Saturday, May 8, 2010

journal 13 - xoxo

dear diary,
i think ive decided to start a little project ;)... its gonna be secret for now.. and maybe forever... but its something i think will be hilarious and i just wanna see if it will come to be anything like it predecessors....

on another note... jaim had a really hard time with her bday the other day.  i know shes starting to have a hard time with things again.. i wish she would be more religious with her pills... its really frustrating. shes good at spending money for no reason. like weight watchers.. she wont fully commit to it.. so she has spent like 200 bucks or more now just to lose 3 pounds.. i cant take a shit and do the same thing... like wtf? i really dont know what to do anymore. i think maybe she needs to hear it from someone else. i really dont like doing the tough love kind of stuff... you know like the "im not paying for you anymore until you've learned your lesson." that kind of stuff... i think she thinks thats just how i am.. but  really its just because SHES LIKE THIS WITH EVERYTHING.. and now ive tried everything else to let her know she needs to change: support, reasoning, compromise... nothing works. and now the tough love stuff is all i resort to with everything.. its all i have left. i just want someone to tell me what to do and say..

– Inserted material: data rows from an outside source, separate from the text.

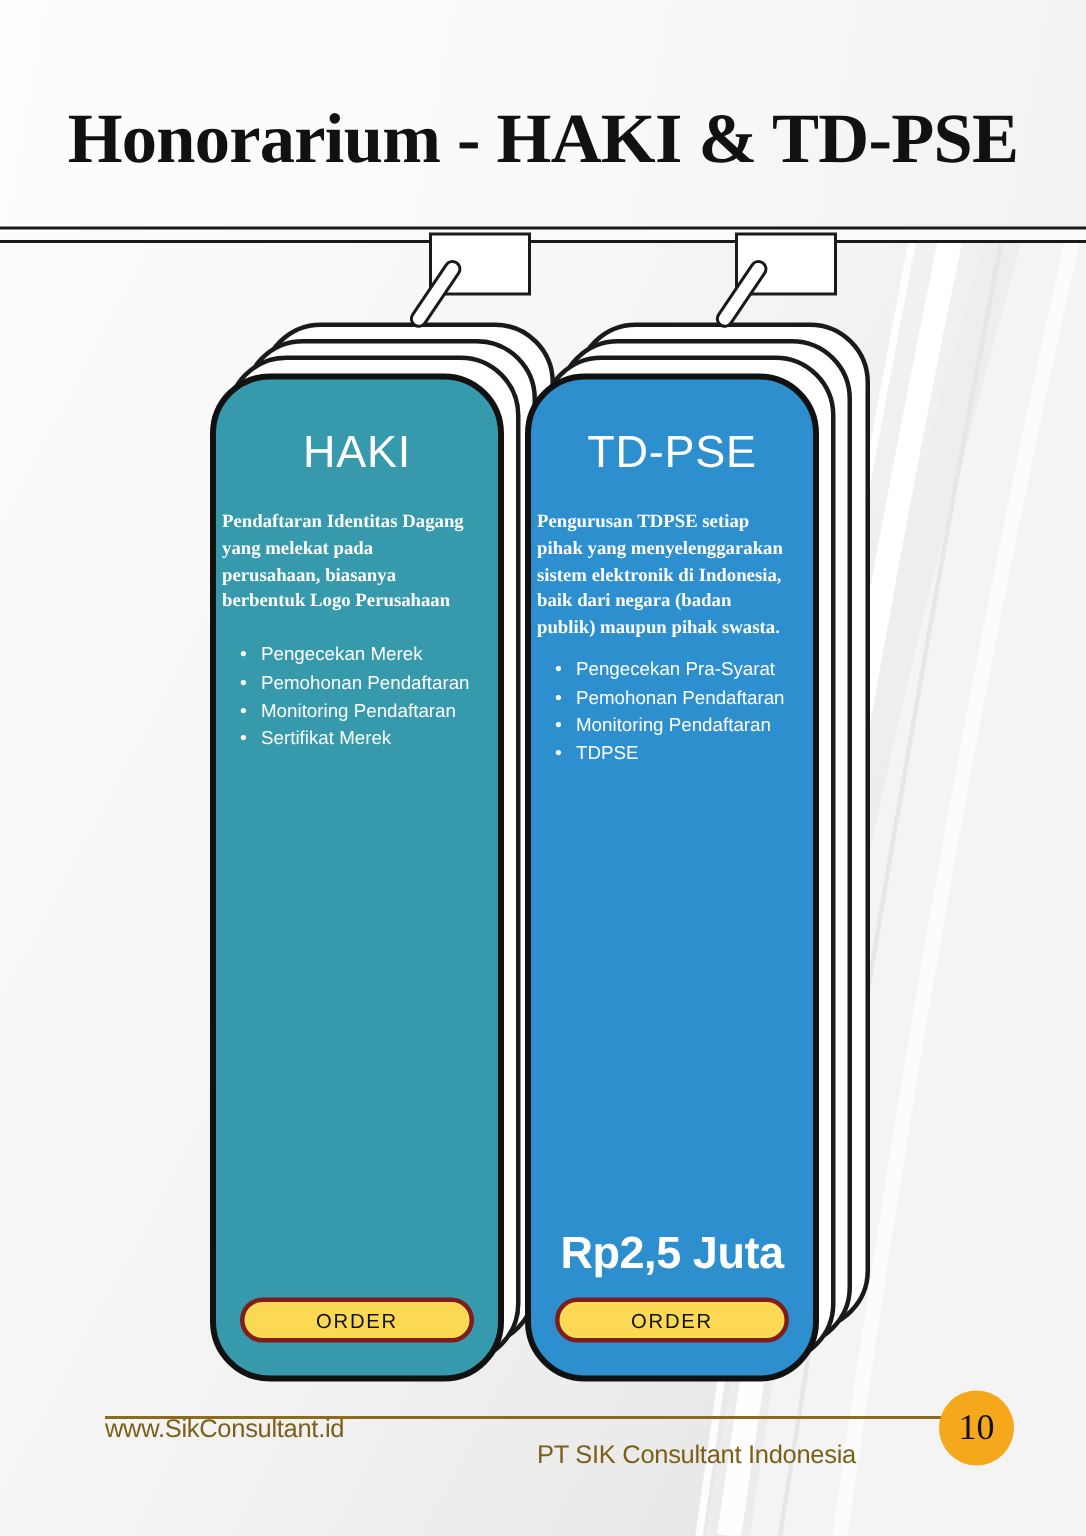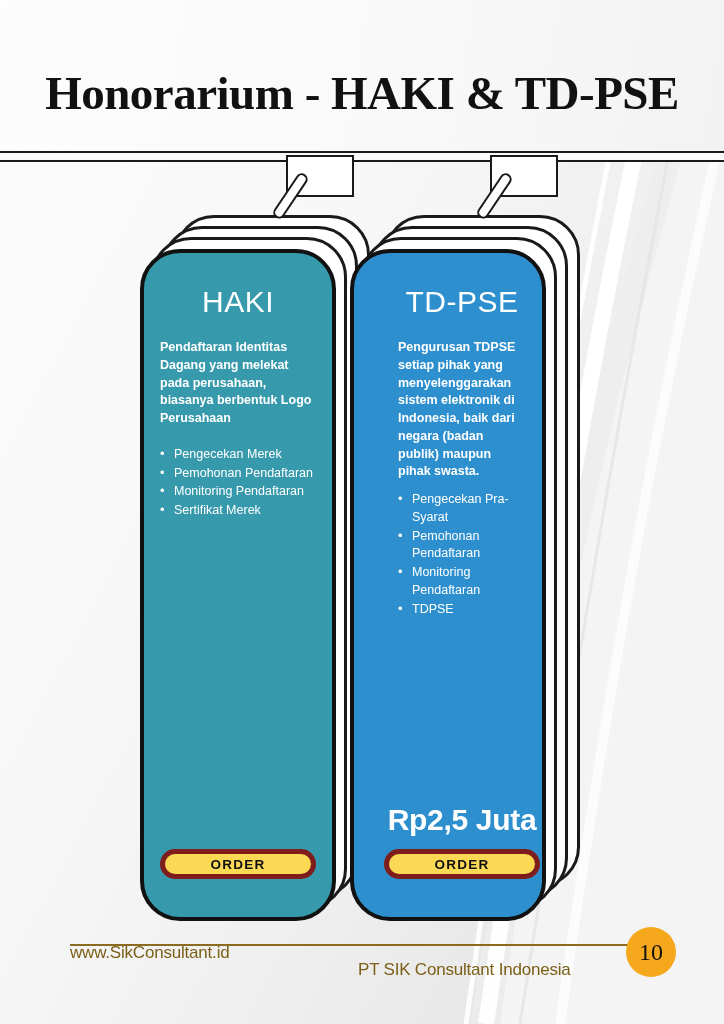"TD-PSE" .card-tdpse { padding-left: 28px -> none }
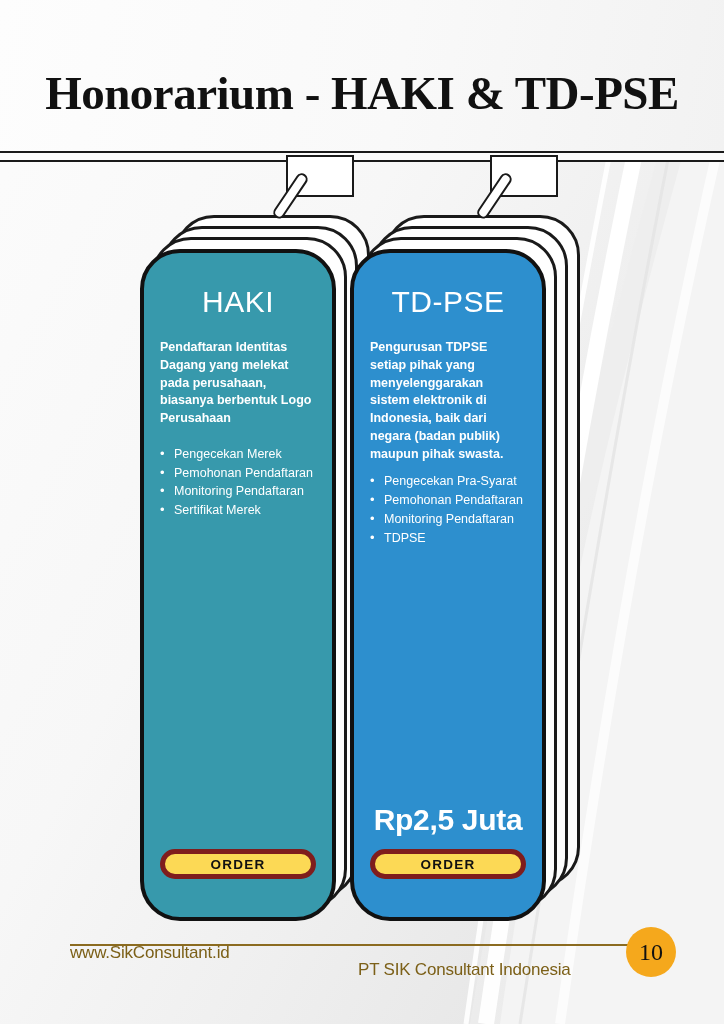"Pendaftaran Identitas Dagang yang" .card-desc { font-family: none -> Liberation Serif, serif; margin: 22px 16px 0 16px -> 22px 16px 0 4px }
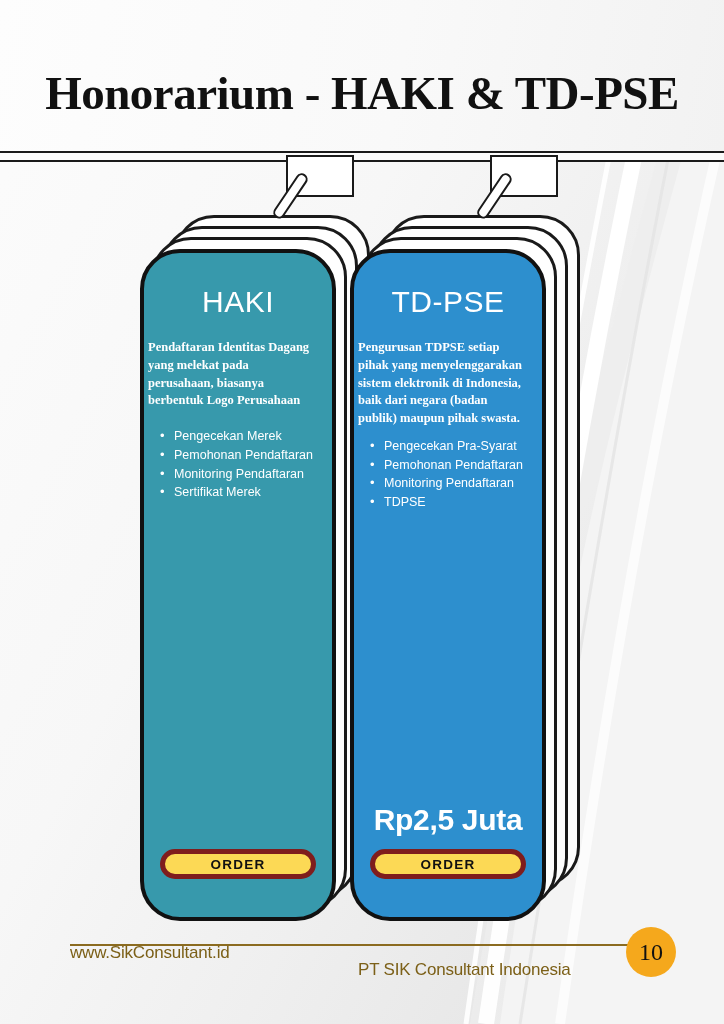"ORDER" .order-btn { border: 5px solid #7f1d1d -> 3px solid #7f1d1d; font-weight: 700 -> 400; margin-bottom: 38px -> 22px }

also ive been really shitty at supporting her emotionally these days... im having such a hard time on my own that she hasnt been getting the support from me that she used to get... im scared that this is putting a strain on our relationship because she doesnt know how to deal with letting me be while im trying to organize myself... i hate how selfish this sounds but i really dont wanna deal with her bullshit while im trying to deal with my bullshit... and it really is just bullshit.. like 90% of the stuff we fight over or get emotional over is bullshit, and no matter what i say to her she will not trust me enough to believe that she can just learn to let it go...

anywho... my dad was here this weekend and it was great.. it was really nice to have him around... and we're going camping next weekend so i know we will have a tit load of fun!... cant wait for that this weekend.